The manner of victory was surely impressive and the final time of 1:34.82 for a mile was significantly faster than the 1:36.22 older stakes horses needed to cover the same distance later in the card in the Grade 3 Fred Hooper Stakes.
The good and bad news was that the eye-opening performance came on a soaked, wet racetrack.
The bad part was that it raised questions about how well Hidden Scroll would fare on a dry surface, the kind of footing he traveled over in his next two starts – and next two losses.
The good news is that Hidden Scroll established himself as a superior runner on a wet track, which isn’t a bad thing these days. Especially when you consider that going back to the start of 2018, the Kentucky Derby, Preakness, Pegasus World Cup, Whitney, Santa Anita Handicap, and Arkansas Derby, just to name a few, have all been contested on wet tracks.
That preponderance of rain could also cast a shadow over the upcoming 145th edition of the Kentucky Derby Presented by Woodford Reserve. With May 4 and the Kentucky Derby Presented by Woodford Reserve rapidly approaching and a wet weather forecast, being aware of which horses are “mudders” can surely come in handy.
Helping matters is that a wet fall and winter has created a situation in which 14 of the 19 horses in line to run in the opening leg of the Triple Crown have raced on dirt tracks listed a something other than fast.
Five of the 14 own a victory on a wet track, but the 3-year-olds who stand out the most include one who ran second in his lone try on sloppy surface. Funny as it may seem, a horse who earned his ticket to the Kentucky Derby in the desert should relish a wet track in Kentucky.

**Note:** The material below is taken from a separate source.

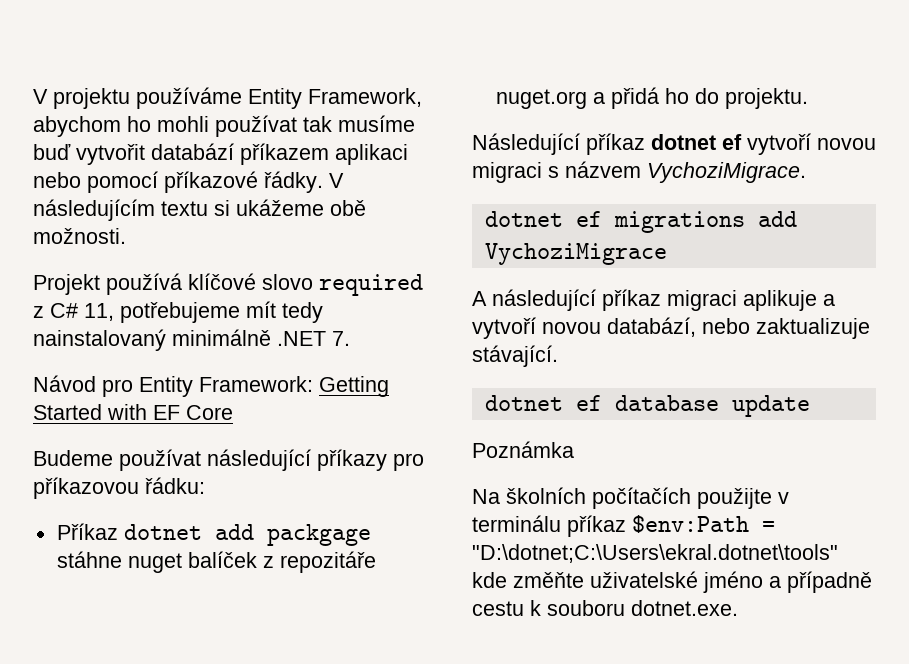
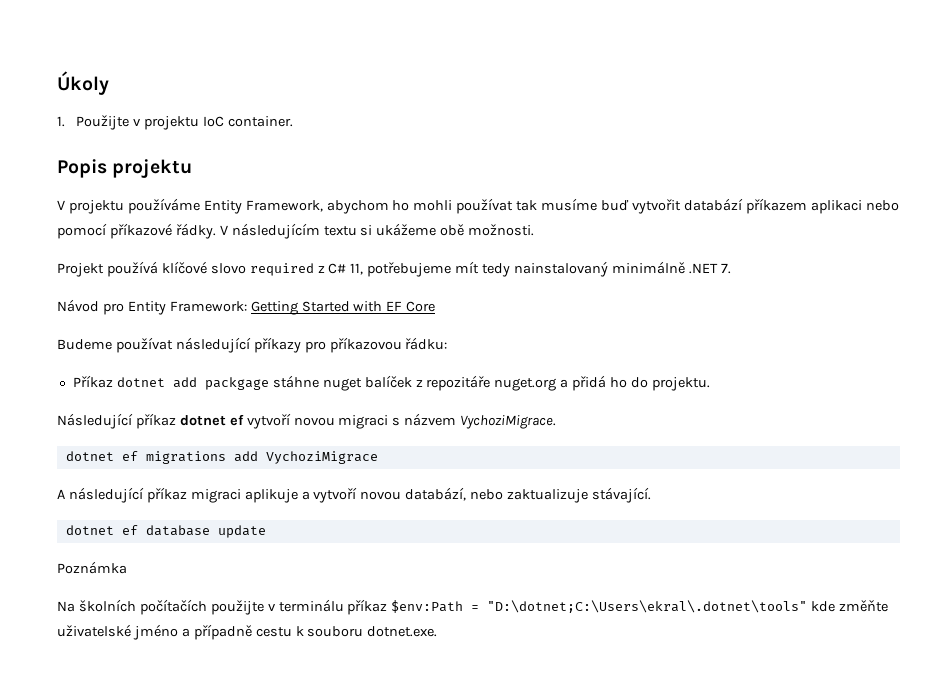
(33, 96) none -> [57,71,109,95] [57,115,294,130] [57,159,193,178] Úkoly // 1. Použijte v projektu IoC container. // Popis projektu //
[472,544,838,563] "D:\dotnet;C:\Users\ekral.dotnet\tools" -> [487,600,808,613] "D:\dotnet;C:\Users\ekral\.dotnet\tools"

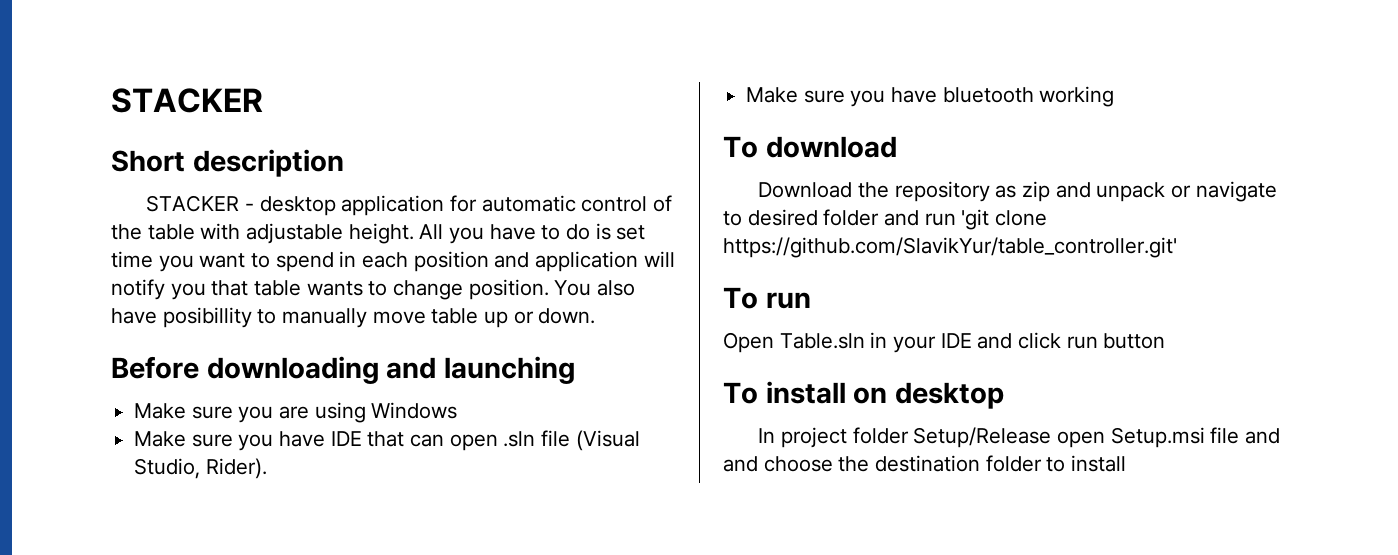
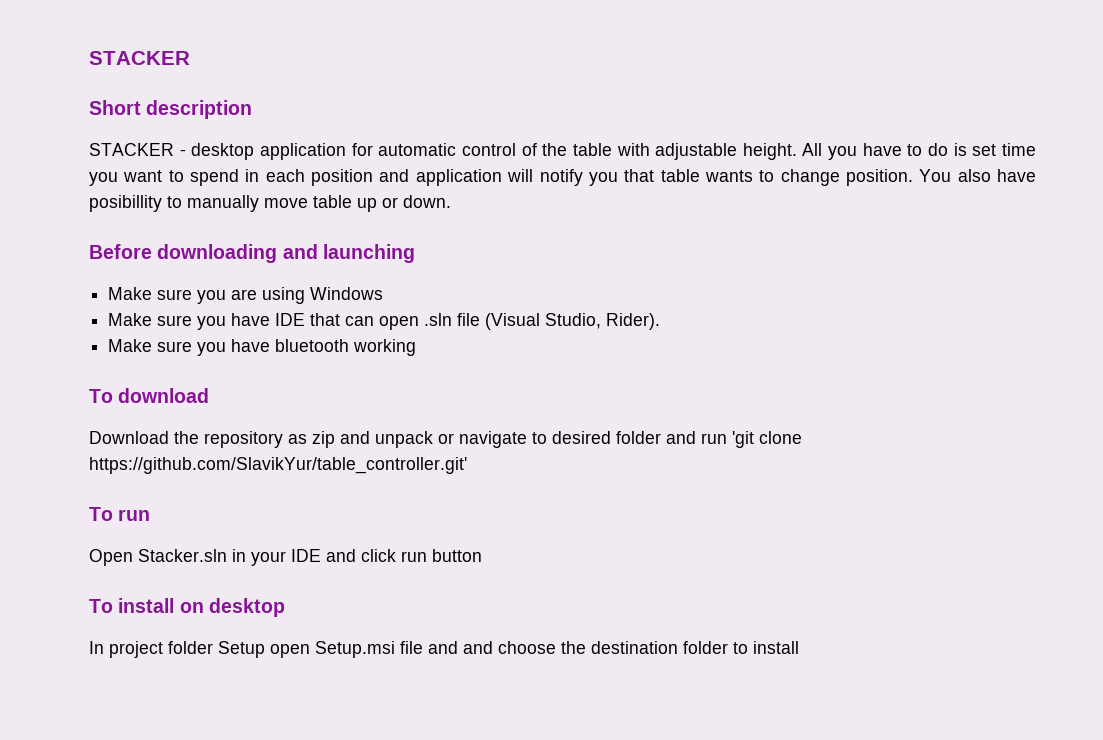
[779,333,865,349] Table.sln -> [138,549,227,562] Stacker.sln
[913,427,1052,448] Setup/Release -> [218,641,265,658] Setup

We’re talking about Plus Que Parfait, who raced in Kentucky and Louisiana to start his career and then was shipped to Dubai to win the United Arab Emirates Derby Sponsored by Saeed & Mohammed Al Naboodah Group and collect enough points to lock up a starting spot in the run for the roses.
Prior to that victory, in his final start at two, Plus Que Parfait turned in an effort that should stick in the mind of handicappers should it be another soggy Derby day. In the Kentucky Jockey Club Stakes at Churchill Downs on a sloppy track, Plus Que Parfait engaged in a lively stretch duel only to finish second by a neck to Signalman, who will need two scratches in order to run in the Kentucky Derby.
The importance of that effort is that it gave Plus Que Parfait experience on a wet track at Churchill Downs, something only two other horses in the field have. As a result, while other horses have been tested on wet tracks and might like the surface at Churchill Downs, it’s a known fact that Plus Que Parfait can handle it. For the others who competed on a wet surface at different tracks, there’s a chance that the composition of the dirt track at Churchill Downs may not be to their liking, even if they handled the mud just fine at Santa Anita or Oaklawn Park.
Aside from Plus Que Parfait, War of Will raced on a sloppy track at Churchill Downs in his first start on dirt and breezed to a five-length victory, making him another to watch on a rainy day.
The third horse, By My Standards, was second in his career debut at Churchill Downs, but lost by four lengths. He was also third in a Fair Grounds maiden race on a track rated good, losing by four lengths. Looking at both of those races, it would seem By My Standards neither moves up nor flounders on a wet track.
There are five other Derby runners with a wet track win to their credit.
Four of them are 1-for-1 on “off” going, including Tacitus (maiden race at Aqueduct), Maximum Security (starter race at Gulfstream Park), and Spinoff (maiden race at Gulfstream Park). The Japanese starter, Master Fencer, also posted a win on a “good” track in a maiden race.
Haikal, batting .500 with a win by a neck and a second by a neck, both on “good” tracks at Aqueduct, was scratched from the race May 3.
Of those without a win, besides Plus Que Parfait, three starters were second on a wet track: Improbable (Arkansas Derby), Win Win Win (Heft Stakes at Laurel Park), and Cutting Humor (maiden race at Belmont Park).
In Country House’s lone effort on a wet track, he finished third in the Arkansas Derby, 6 ¾ lengths behind Omaha Beach.
Of the 15, only three struggled in the wet going, Long Range Toddy was sixth in the Arkansas Derby, beaten nearly 15 lengths, and Gray Magician was fifth, eight lengths behind, in a Santa Anita allowance race. Also-eligible Bodexpress, still a maiden, was fourth in his only start in the slop, beaten by 18 lengths in Hidden Scroll's bravura maiden win back in January.
So far, they have avoided rainy days, which these days is quite an achievement.